4.) Continue to mash by hand or use a hand-held blender until veggies are smooth and creamy.   Season to taste.

Savory Butternut Yum
1 large butternut squash
3 Tbsp./45 ml. coconut oil, melted
1/3 cup/80 ml. balsamic vinegar
2 whole sprigs of rosemary
1 Tbsp. chopped fresh rosemary
1 Tbsp. chopped parsley
Sea salt and black pepper, to taste

1.) Preheat oven to 400 F/204 C.  Line two baking sheets with parchment paper.

2.) Peel the squash and cut it lengthwise down the middle.  Scoop out the seeds, then slice each half creating “half circles” that are no more than ¼”/.75 cm. thick.

3.) Put each squash half on a lined baking sheet and drizzle with half the coconut oil.   Bake the squash for 10 minutes, then flip the slices and bake for another 10 – or until the edges of the slices are browning.

4.) While the squash is in the oven, prepare a balsamic reduction.
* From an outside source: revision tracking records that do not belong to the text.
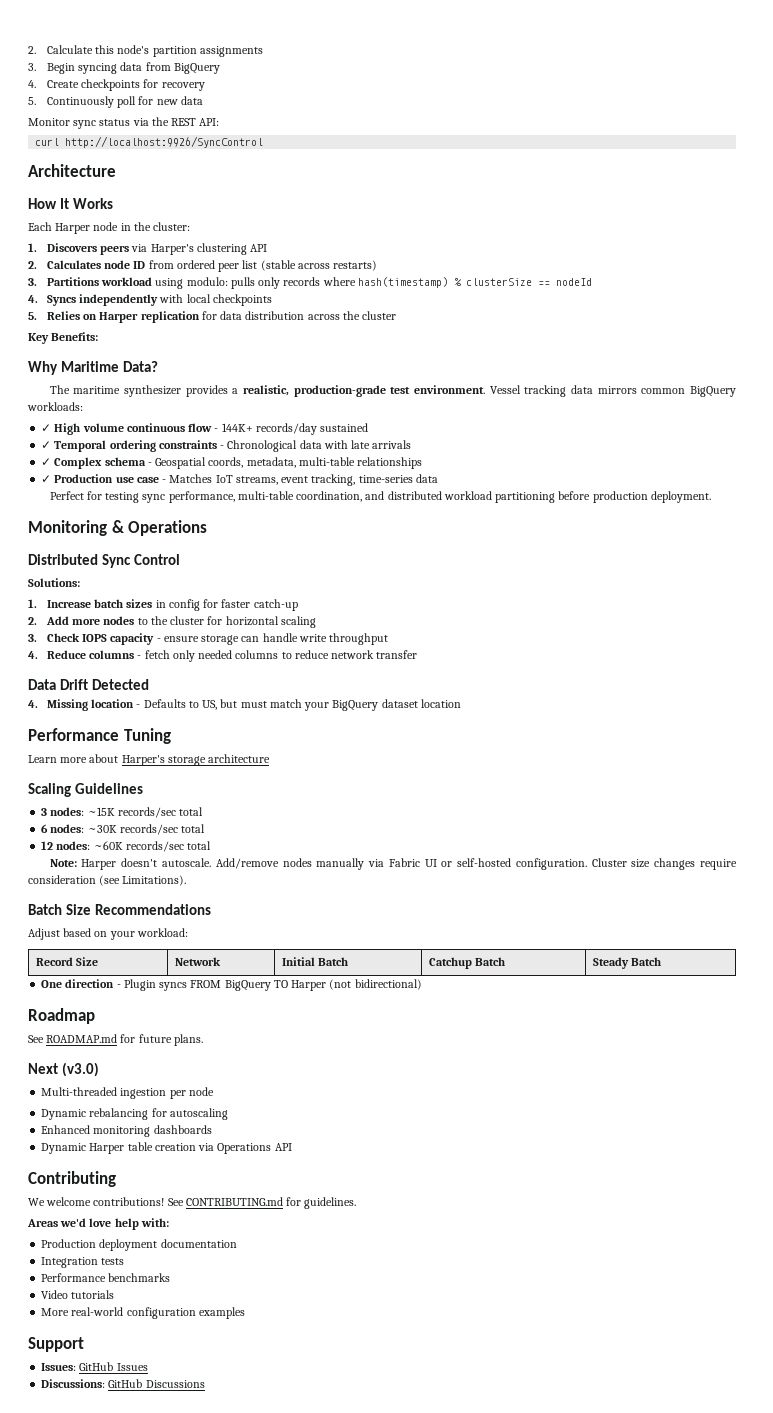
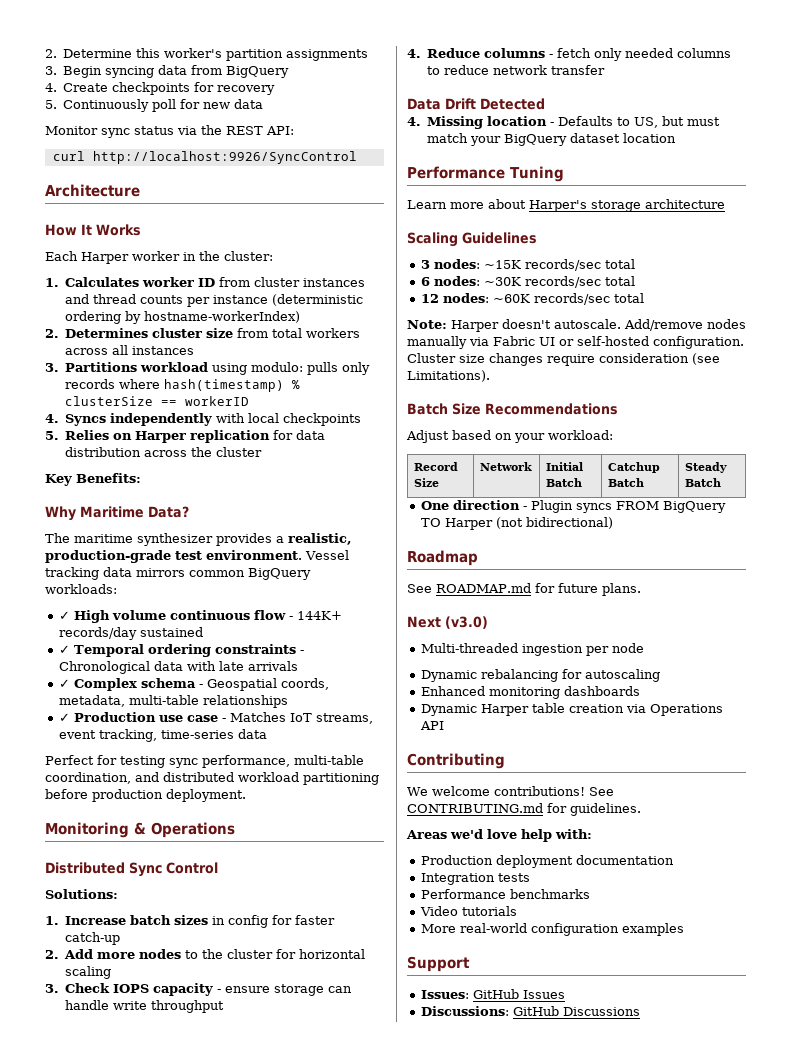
- 2. Calculate this node's partition assignments
+ 2. Determine this worker's partition assignments
- Each Harper node in the cluster:
+ Each Harper worker in the cluster:
- 1. Discovers peers via Harper's clustering API
- 2. Calculates node ID from ordered peer list (stable across restarts)
+ 1. Calculates worker ID from cluster instances and thread counts per instance (deterministic ordering by hostname-workerIndex)
+ 2. Determines cluster size from total workers across all instances
- 3. Partitions workload using modulo: pulls only records where hash(timestamp) % clusterSize == nodeId
+ 3. Partitions workload using modulo: pulls only records where hash(timestamp) % clusterSize == workerID

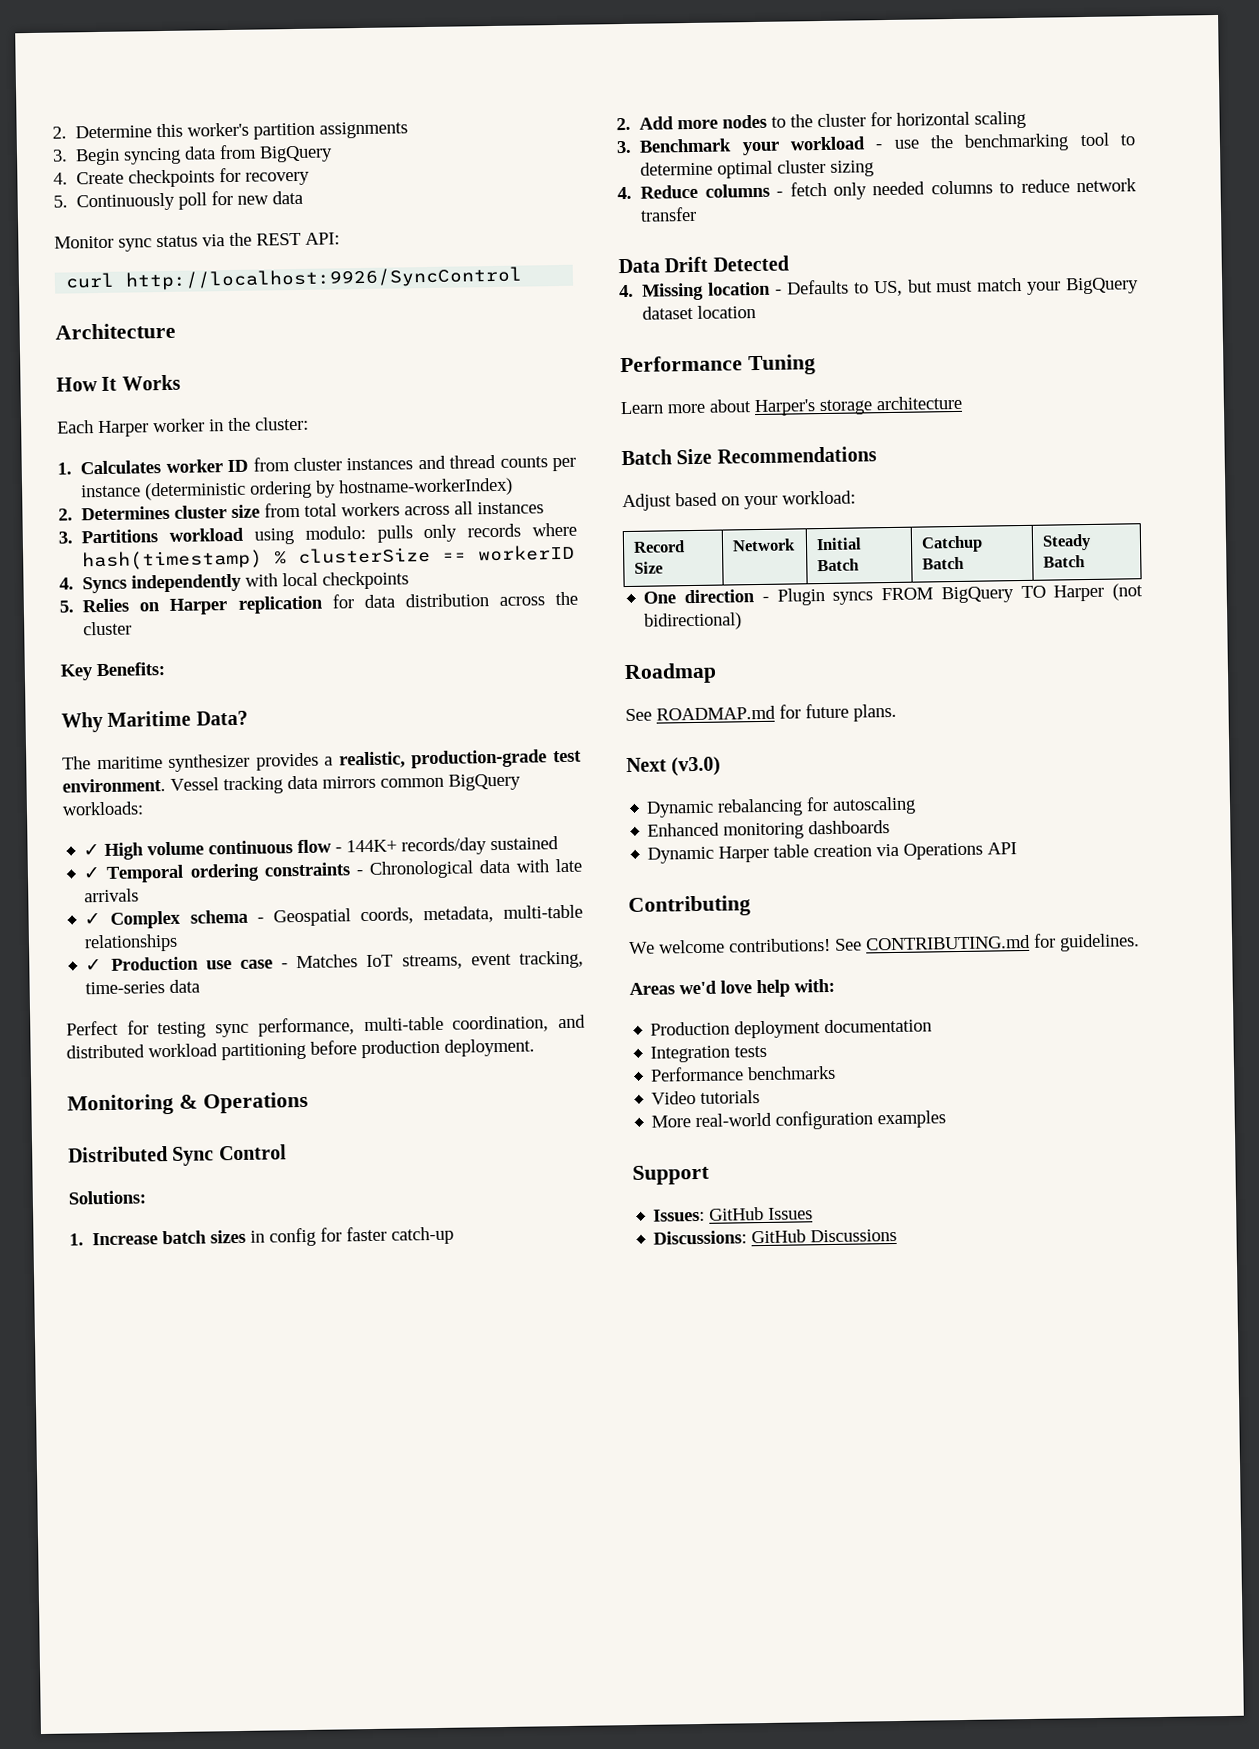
- 3. Check IOPS capacity - ensure storage can handle write throughput
+ 3. Benchmark your workload - use the benchmarking tool to determine optimal cluster sizing
- Scaling Guidelines
- 3 nodes: ~15K records/sec total
- 6 nodes: ~30K records/sec total
- 12 nodes: ~60K records/sec total
- Note: Harper doesn't autoscale. Add/remove nodes manually via Fabric UI or self-hosted configuration. Cluster size changes require consideration (see Limitations).
- Multi-threaded ingestion per node

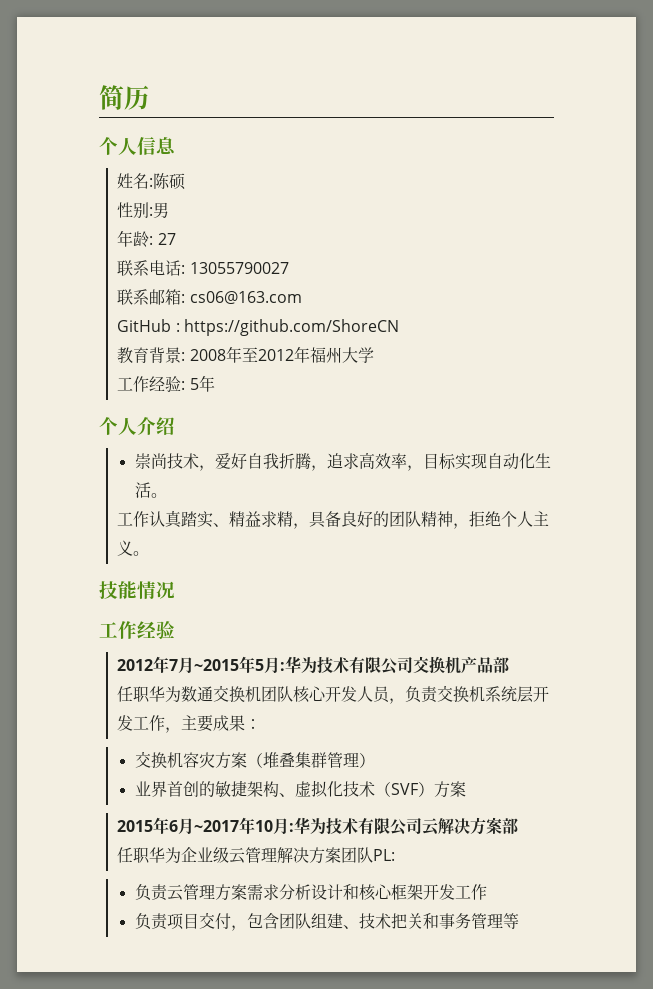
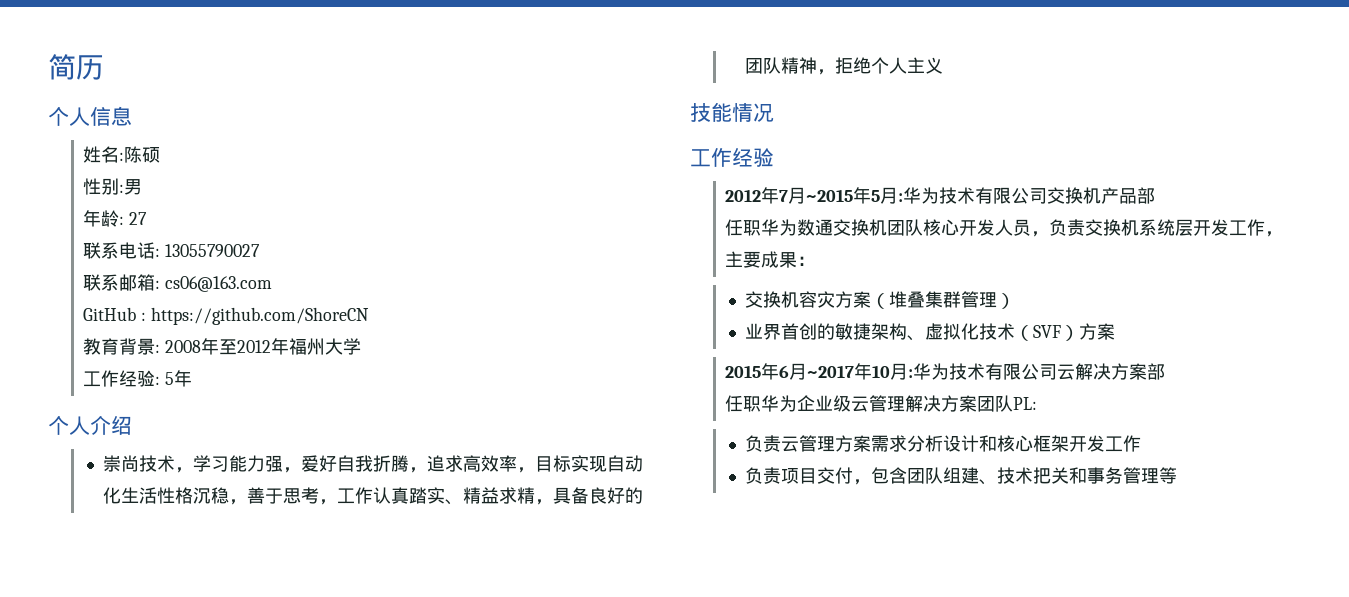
- 崇尚技术，爱好自我折腾，追求高效率，目标实现自动化生活。
- 工作认真踏实、精益求精，具备良好的团队精神，拒绝个人主义。
+ 崇尚技术，学习能力强，爱好自我折腾，追求高效率，目标实现自动化生活性格沉稳，善于思考，工作认真踏实、精益求精，具备良好的团队精神，拒绝个人主义

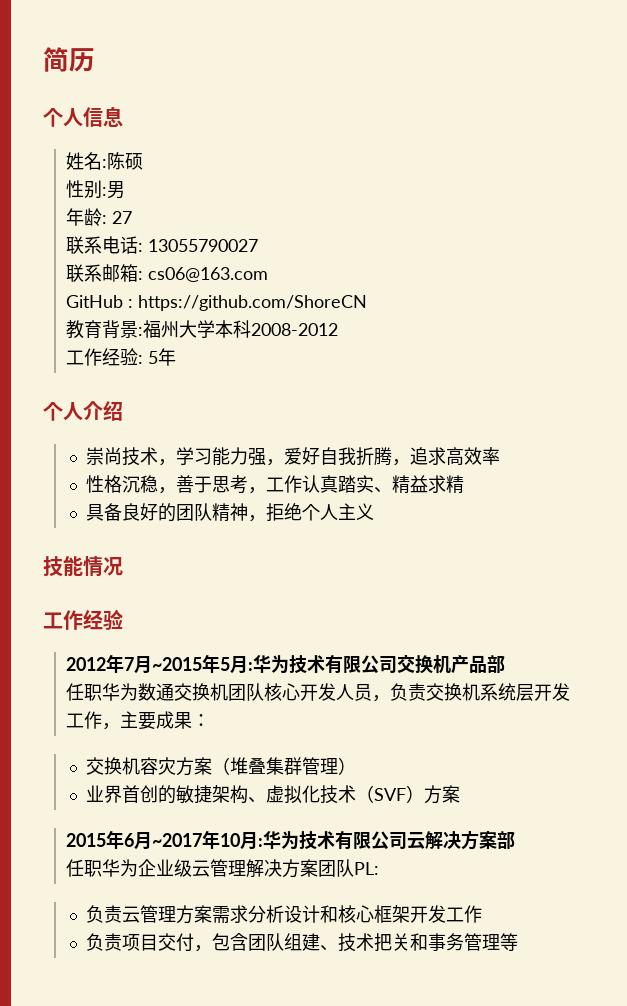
- 教育背景: 2008年至2012年福州大学
+ 教育背景:福州大学本科2008-2012
- 崇尚技术，学习能力强，爱好自我折腾，追求高效率，目标实现自动化生活性格沉稳，善于思考，工作认真踏实、精益求精，具备良好的团队精神，拒绝个人主义
+ 崇尚技术，学习能力强，爱好自我折腾，追求高效率
+ 性格沉稳，善于思考，工作认真踏实、精益求精
+ 具备良好的团队精神，拒绝个人主义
Put the vinegar and rosemary springs into a small pot and bring to a boil.  Lower heat to simmer, and reduce the mixture by half until the vinegar is thick enough to coat the back of a spoon but not so much that is sticks to the bottom of the pot.   You’ll need to watch this closely – it should take about 15 minutes once the simmer starts.   Once the vinegar is reduced, discard the rosemary sprigs.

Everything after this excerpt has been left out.